*Material to process:*

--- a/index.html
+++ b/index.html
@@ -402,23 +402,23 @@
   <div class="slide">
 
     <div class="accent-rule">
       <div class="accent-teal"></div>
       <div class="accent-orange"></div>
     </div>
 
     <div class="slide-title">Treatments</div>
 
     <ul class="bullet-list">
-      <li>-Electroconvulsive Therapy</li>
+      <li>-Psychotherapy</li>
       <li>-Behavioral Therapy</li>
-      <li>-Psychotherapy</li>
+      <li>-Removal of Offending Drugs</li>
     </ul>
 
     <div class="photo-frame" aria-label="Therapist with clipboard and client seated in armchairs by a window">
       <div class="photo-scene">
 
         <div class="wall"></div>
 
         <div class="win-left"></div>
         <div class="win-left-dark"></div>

==

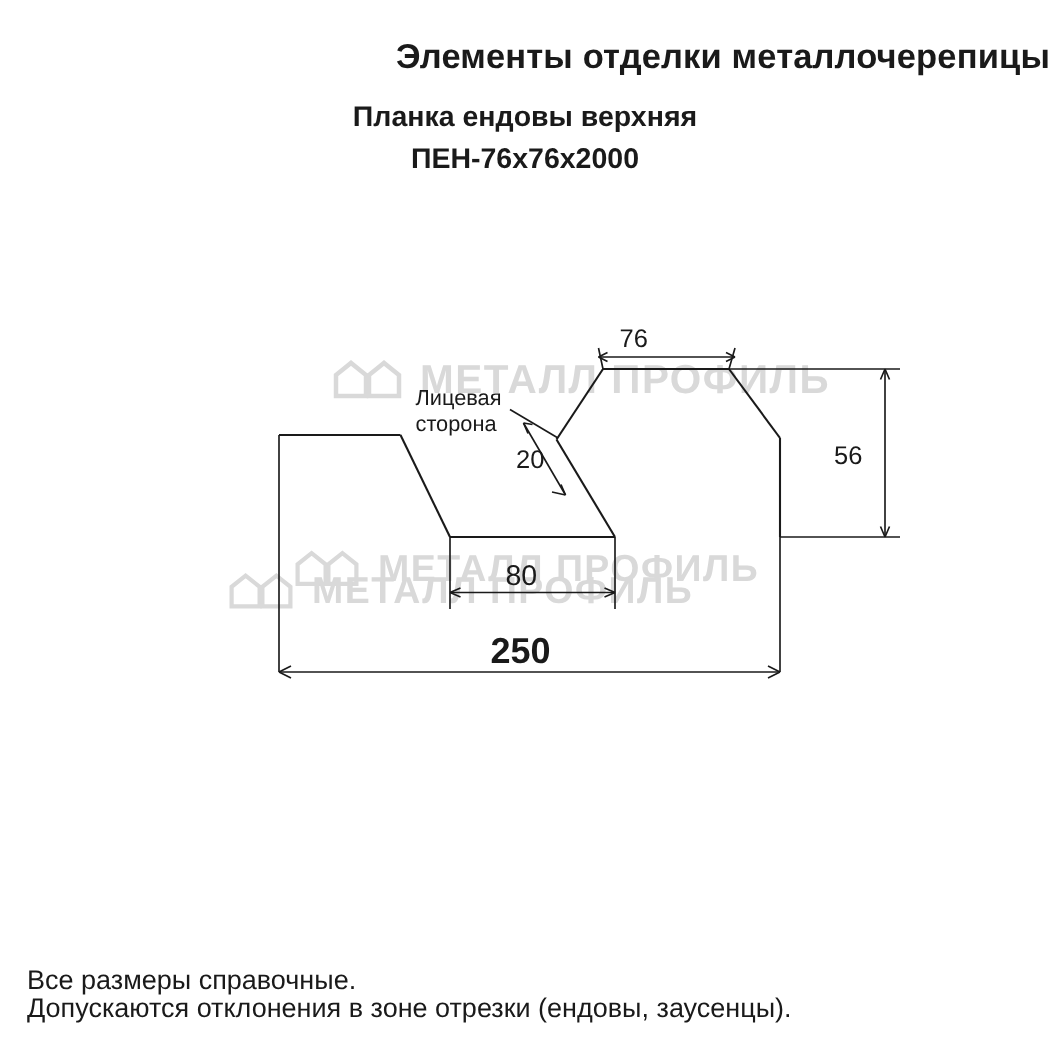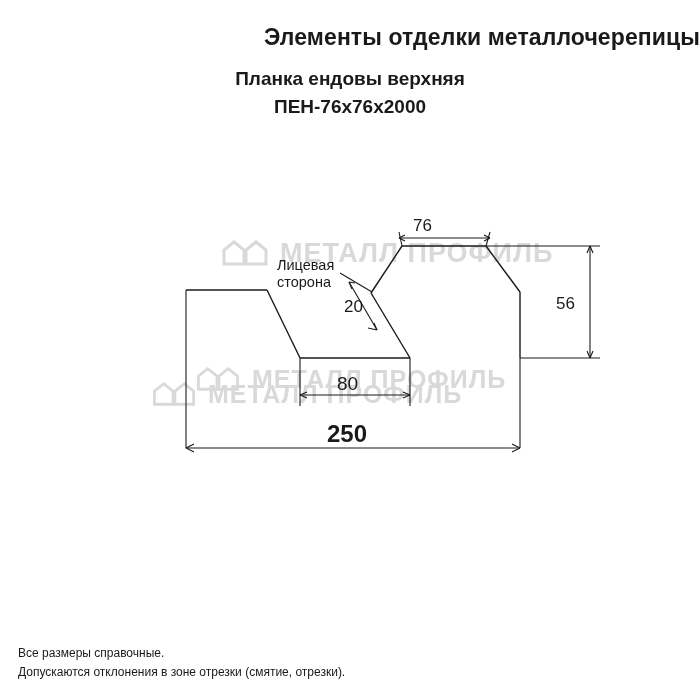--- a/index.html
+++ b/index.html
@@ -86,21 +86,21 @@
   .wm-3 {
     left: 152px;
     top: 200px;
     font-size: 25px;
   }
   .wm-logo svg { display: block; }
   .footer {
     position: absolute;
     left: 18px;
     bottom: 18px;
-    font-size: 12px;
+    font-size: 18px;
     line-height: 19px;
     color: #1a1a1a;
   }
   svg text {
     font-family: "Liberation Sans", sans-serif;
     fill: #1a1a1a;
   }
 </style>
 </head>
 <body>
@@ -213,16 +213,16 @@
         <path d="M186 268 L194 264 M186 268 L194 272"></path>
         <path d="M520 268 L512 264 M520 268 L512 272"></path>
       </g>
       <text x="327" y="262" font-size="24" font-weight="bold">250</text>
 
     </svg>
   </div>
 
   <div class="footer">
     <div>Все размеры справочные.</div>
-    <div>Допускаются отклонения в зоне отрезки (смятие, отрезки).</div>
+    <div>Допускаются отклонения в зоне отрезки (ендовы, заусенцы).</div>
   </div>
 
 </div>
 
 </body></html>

*What the task asks:*
Begin with the line that has "отрезки (смятие, отрезки).</div>" in the listing above and end after the line that has "</body></html>"; output those lines exactly.

*Answer section:*
-    <div>Допускаются отклонения в зоне отрезки (смятие, отрезки).</div>
+    <div>Допускаются отклонения в зоне отрезки (ендовы, заусенцы).</div>
   </div>
 
 </div>
 
 </body></html>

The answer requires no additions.